Oggi il Parlamento europeo ha approvato, con 528 sì, 135 no e 15 astensioni, il testo dell’accordo sull’adeguamento della Direttiva sulla Valutazione di impatto ambientale (Via). Il nuove testo punta a rendere le norme Via più chiare, ad integrare biodiversità e cambiamenti climatici ed a coinvolgere maggiormente l’opinione pubblica.

La Direttiva Via dell’Ue riguarda circa 200 tipi di progetti, dalla costruzione di porti, ponti e strade, alle discariche, agli allevamenti intensivi. Il relatore, l’italiano Andrea Zanoni del PD, è soddisfatto: «Finalmente, dopo trent’anni e mesi di duro lavoro, la nuova direttiva Via è quasi realtà. Si tratta di una pietra miliare nella storia della politica ambientale dell’Ue che finalmente potrà disporre di standard ambientali all’altezza delle nuove sfide globali del XXI secolo».

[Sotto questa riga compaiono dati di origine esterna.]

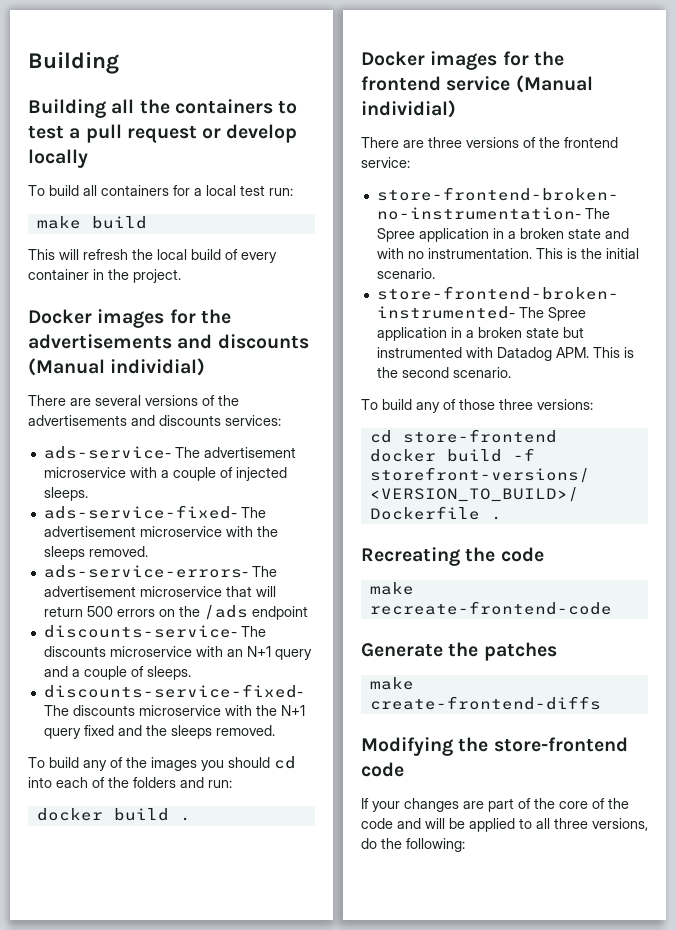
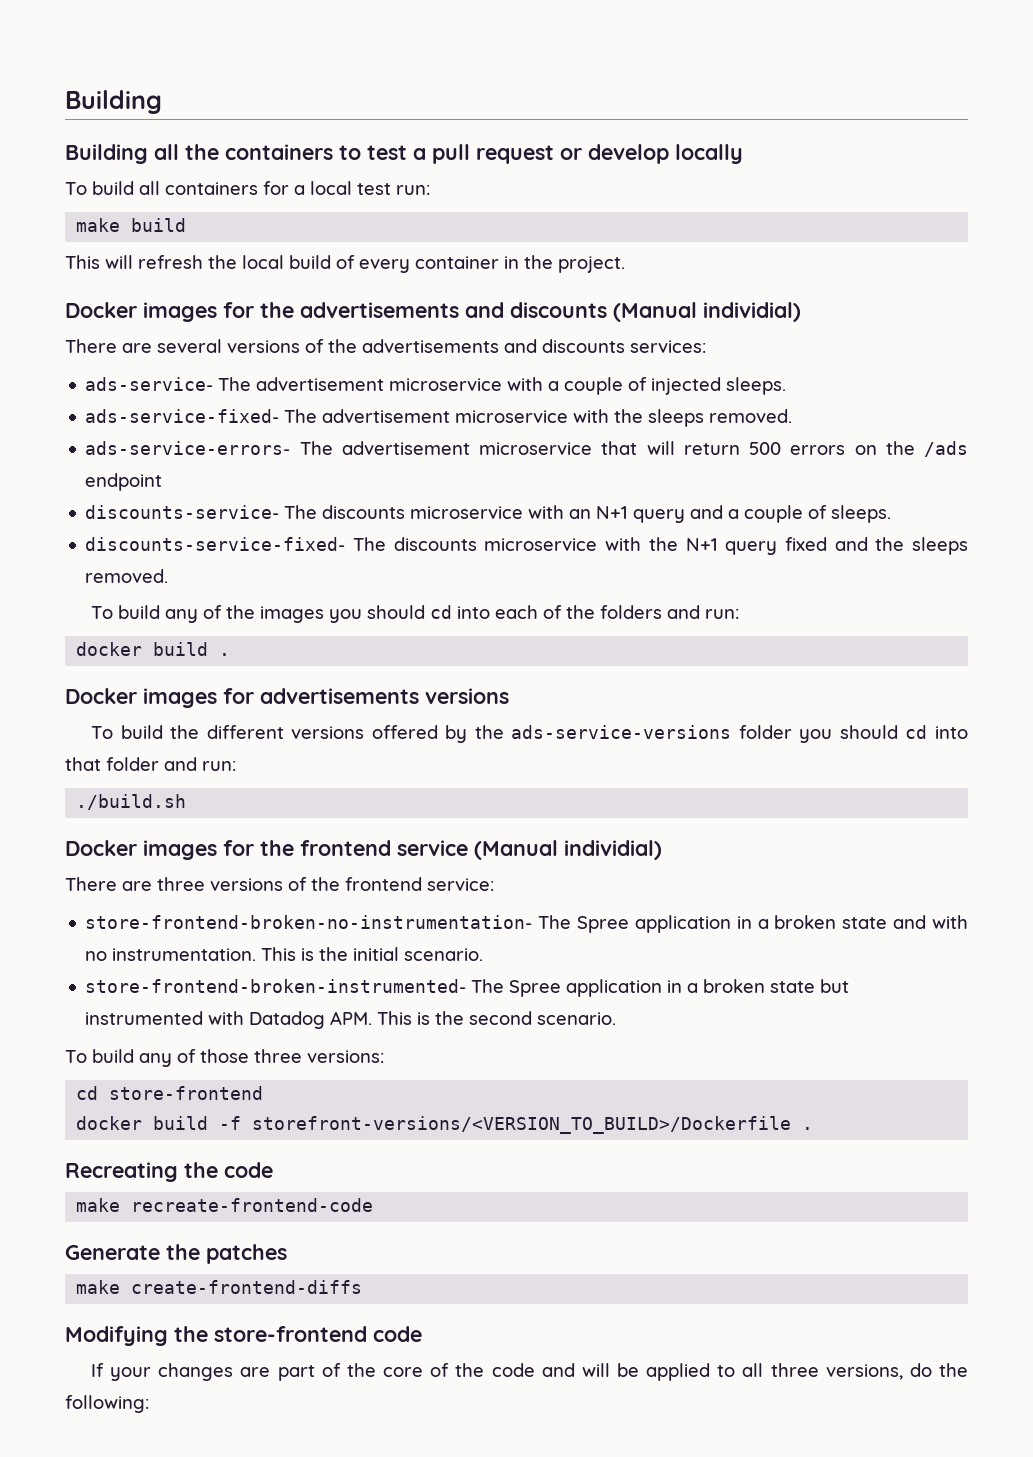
(191, 819) none -> [65,688,509,708] [91,725,968,743] [65,757,236,771] [76,794,187,810] // Docker images for advertisements versions // To build the different versions offered by the ads-service-versions folder you should cd into that folder and run: // ./build.sh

L’eurodeputato italiano  spiega le principali novità della nuova Direttiva VIia: «Norme specifiche sulla biodiversità, il clima, maggiore trasparenza nella procedura per facilitare la partecipazione pubblica grazie alla creazione di un portale centrale, norme nuove sul conflitto di interessi, sanzioni nel caso di violazioni delle norme derivanti dalla nuova direttiva, una forte limitazione della possibilità di ricorrere a deroghe, norme contro il “salami slicing” ovvero la valutazione a pezzi di uno stesso progetto, i cambiamenti idromorfologici, o la valutazione del rischio.  Si tratta del risultato di un anno e mezzo di duro lavoro, oltre cento incontri con i relatori ombra, con il Consiglio, la Commissione, le associazioni di categoria, le associazioni ambientaliste, e le rappresentanze di molti dei governi dei 28 Stati membri Ue. Siamo riusciti ad innalzare il livello qualitativo degli standard di protezione dell’ambiente e della salute umana di cui le pubbliche amministrazioni dovranno tener conto per la valutazione dell’impatto ambientale dei grandi progetti pubblici e privati come ponti, porti, autostrade, discariche di rifiuti, fino agli allevamenti intensivi di pollame o suini.  L’unico rammarico consiste nell’ostruzionismo fatto in sede di negoziati dal Consiglio per quanto riguarda l’obbligatorietà della valutazione di impatto ambientale di tutti gli impianti di estrazione ed esplorazione del gas di scisto (shale gas). Tuttavia sono convinto che nel complesso le molte modifiche apportate miglioreranno sensibilmente la direttiva attualmente vigente ormai datata e inadatta a rispondere alle sfide ambientali moderne, così come ritengono le principali associazioni ambientaliste europee. Come relatore del dossier per il Parlamento europeo, l’istituzione che rappresenta i cittadini europei, ho agito nel solo ed esclusivo interesse dei 500 milioni di europei, della loro salute e dell’ambiente in cui vivono».

Infatti, malgrado le richieste dell’Europarlamento, le valutazioni obbligatori per il fracking e l’esplorazione del gas da scisto non sono state incluse nella direttiva Via. Dovranno però essere comunque tenuti di conto i progetti petroliferi e gasieri, in particolare i rischi per la salute umana derivanti dalla contaminazione dell’acqua, l’utilizzo dei suoli e dell’acqua e la capacità di rigenerazione delle falde idriche sotterranee. Se gli Stati membri dovessero concludere che u non è necessaria la Via per il fracking  dovranno spiegarne le motivazioni. Un po’ poco, ed è evidente che la battaglia sul fracking in Europa, tra gli Stati e negli Stati, è destinata a proseguire: alcuni Paesi non mollano su questa discutibile tecnica che sta sollevando proteste ovunque la si cerchi di attuare.